Maria Angelica Cayuna (born August 17, 1998) is a Filipino volleyball athlete. Cayuna played for the Far Eastern University collegiate women's University team. She is currently plays for the Cignal HD Spikers in the Premier Volleyball League.

Volleyball career

UAAP 
Cayuna was a member of FEU Lady Tamaraws collegiate women's University and plays as a Setter in the UAAP. She made her debut as a Setter of the team in 2016.

In 2019, she became the captain of the FEU Lady Tamaraws.
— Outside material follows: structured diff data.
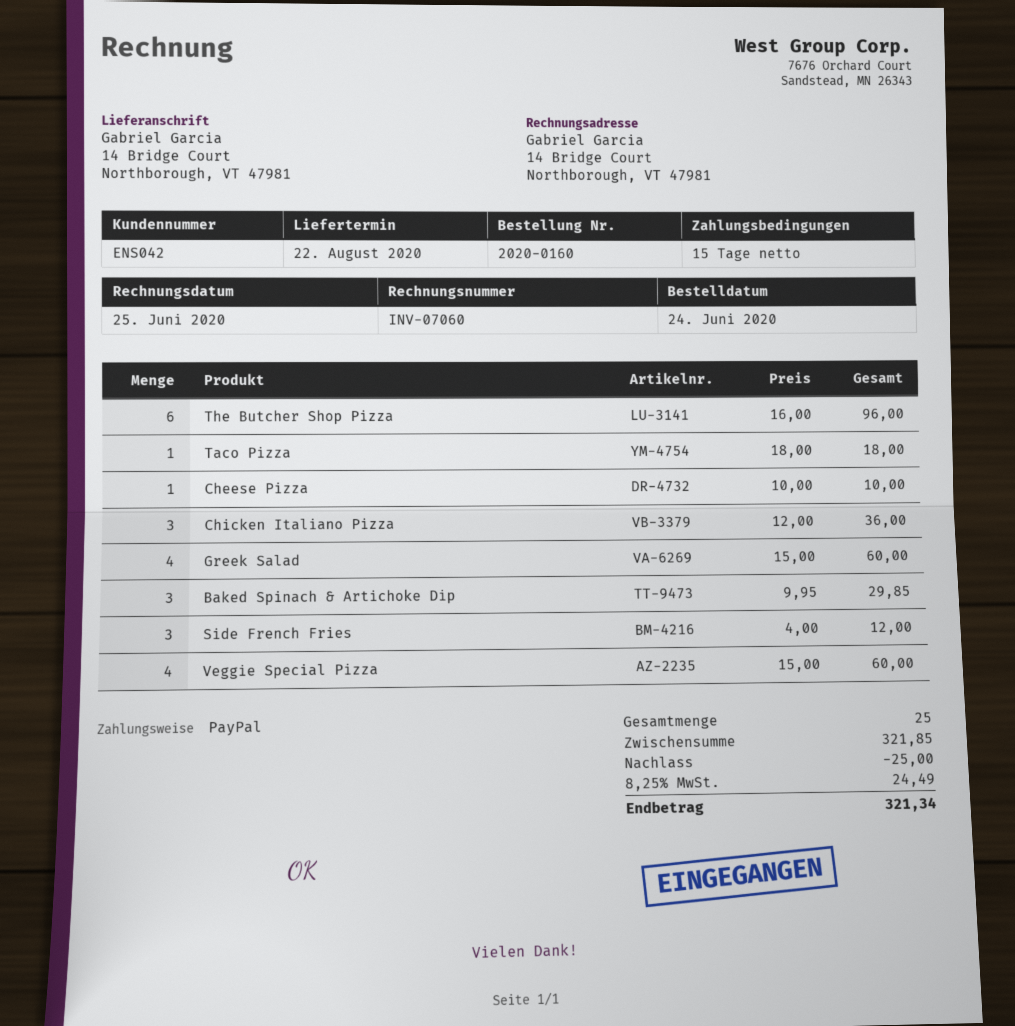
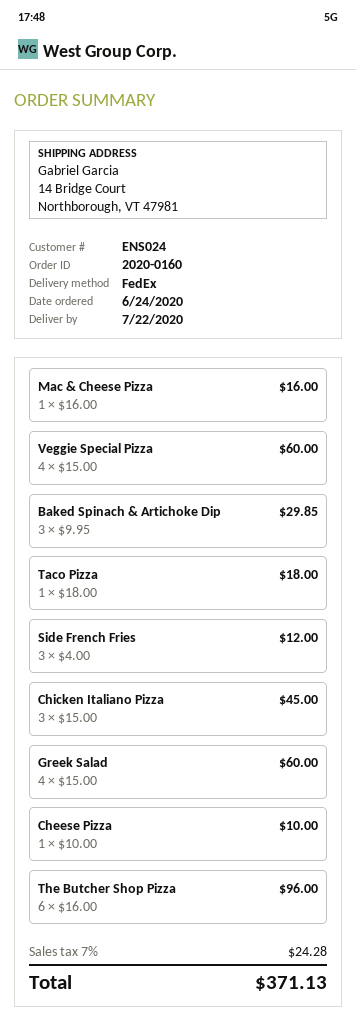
delivery date: 2020-08-22 -> 2020-07-22
customer number: ENS042 -> ENS024
Chicken Italiano Pizza: 3 x 12.00 = 36.00 -> 3 x 15.00 = 45.00
Mac & Cheese Pizza: none -> 1 x 16.00 = 16.00
discount: 25.00 -> none
tax: 8.25% = 24.49 -> 7% = 24.28
total: 321.34 -> 371.13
In 2020, Cayuna made her final year in the UAAP Season 82 volleyball tournaments but eventually, the matches of the tournament was canceled due to the restrictions of the COVID-19 pandemic.

PVL 
Cayuna also joined United Volleyball Club in the Premier Volleyball League. She also signed in the PayMaya High Flyers in 2018. 

In 2021, she  make her comeback in the Premier Volleyball League when she was signed by the Perlas Spikers. 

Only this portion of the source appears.